◆ **WHAT TO PRODUCE**
Give a verbatim copy of the data, leaving the pictures out.

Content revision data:
--------

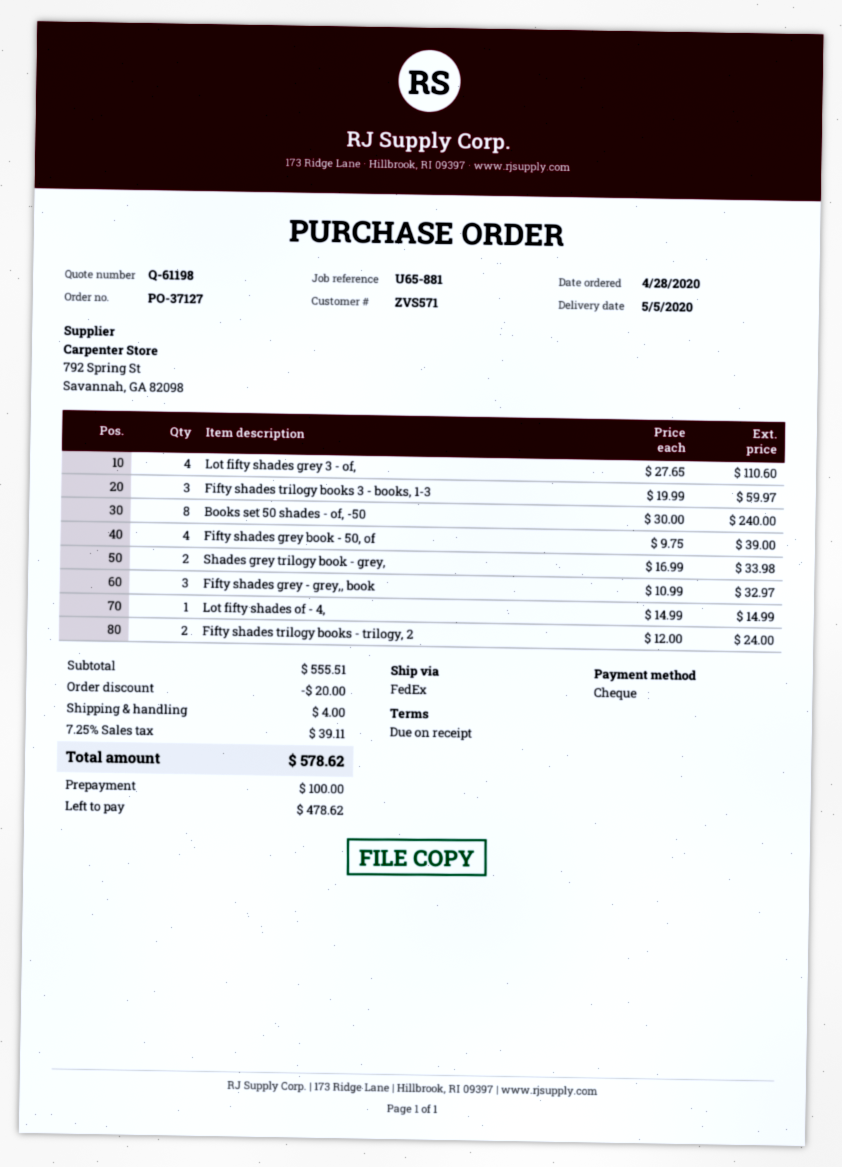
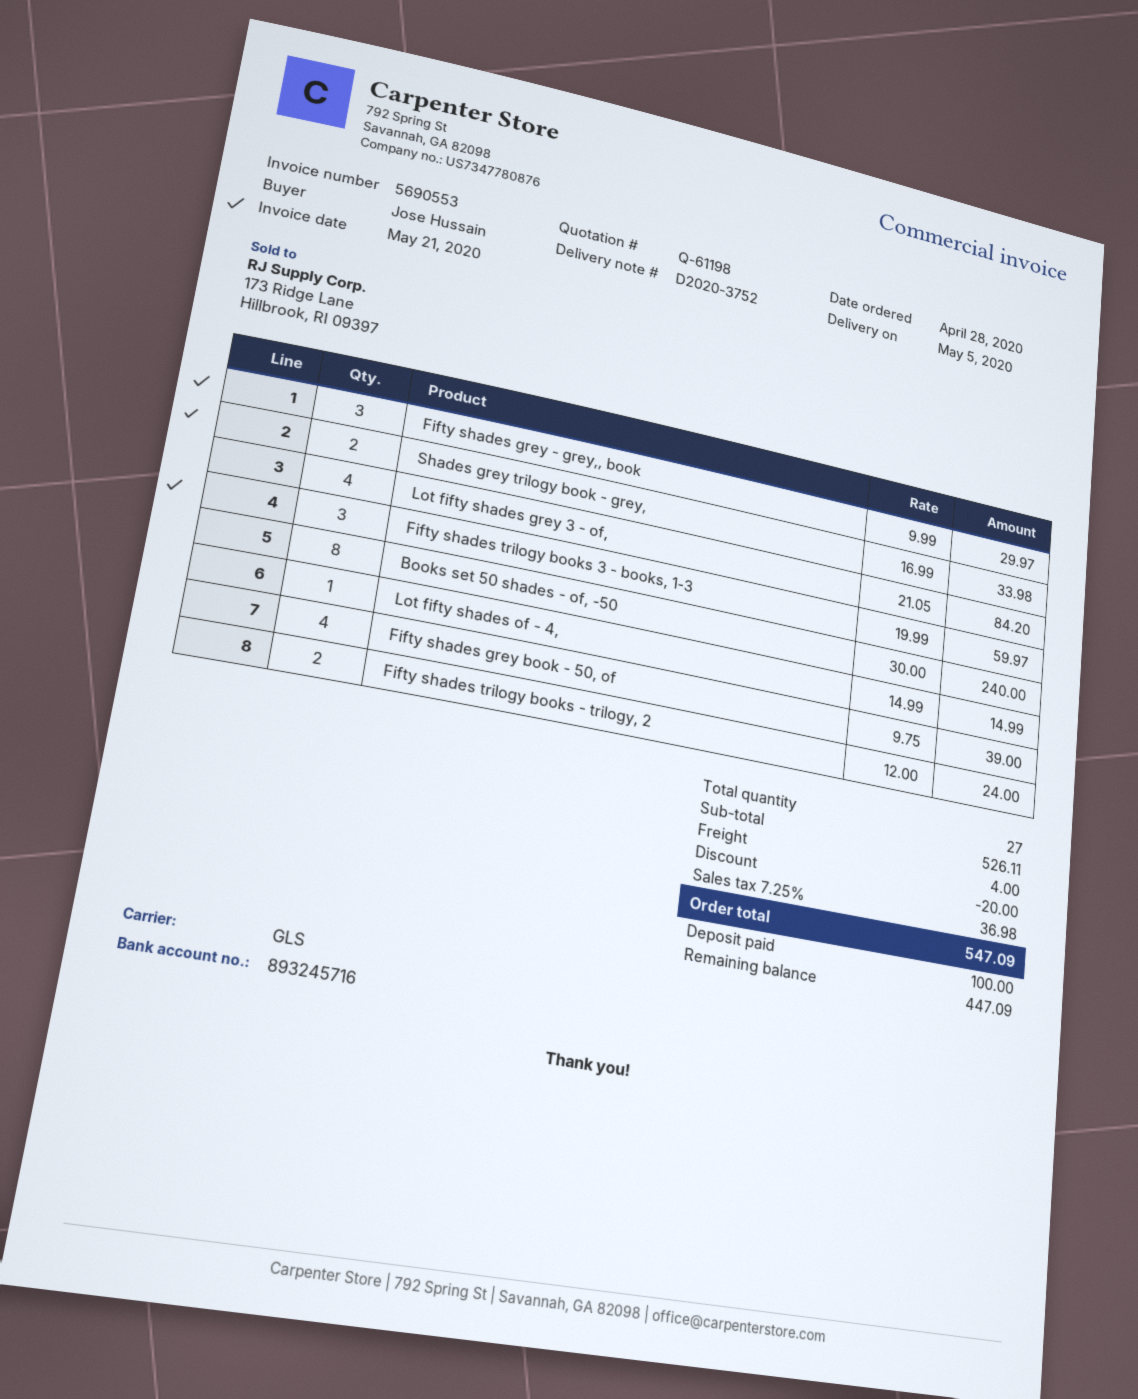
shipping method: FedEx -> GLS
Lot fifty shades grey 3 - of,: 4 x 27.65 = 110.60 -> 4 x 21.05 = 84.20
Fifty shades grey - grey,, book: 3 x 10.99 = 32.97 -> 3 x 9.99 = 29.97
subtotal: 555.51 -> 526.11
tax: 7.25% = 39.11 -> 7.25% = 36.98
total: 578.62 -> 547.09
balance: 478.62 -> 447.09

--------

◆ **FINISHED EXERCISE**
shipping method: FedEx -> GLS
Lot fifty shades grey 3 - of,: 4 x 27.65 = 110.60 -> 4 x 21.05 = 84.20
Fifty shades grey - grey,, book: 3 x 10.99 = 32.97 -> 3 x 9.99 = 29.97
subtotal: 555.51 -> 526.11
tax: 7.25% = 39.11 -> 7.25% = 36.98
total: 578.62 -> 547.09
balance: 478.62 -> 447.09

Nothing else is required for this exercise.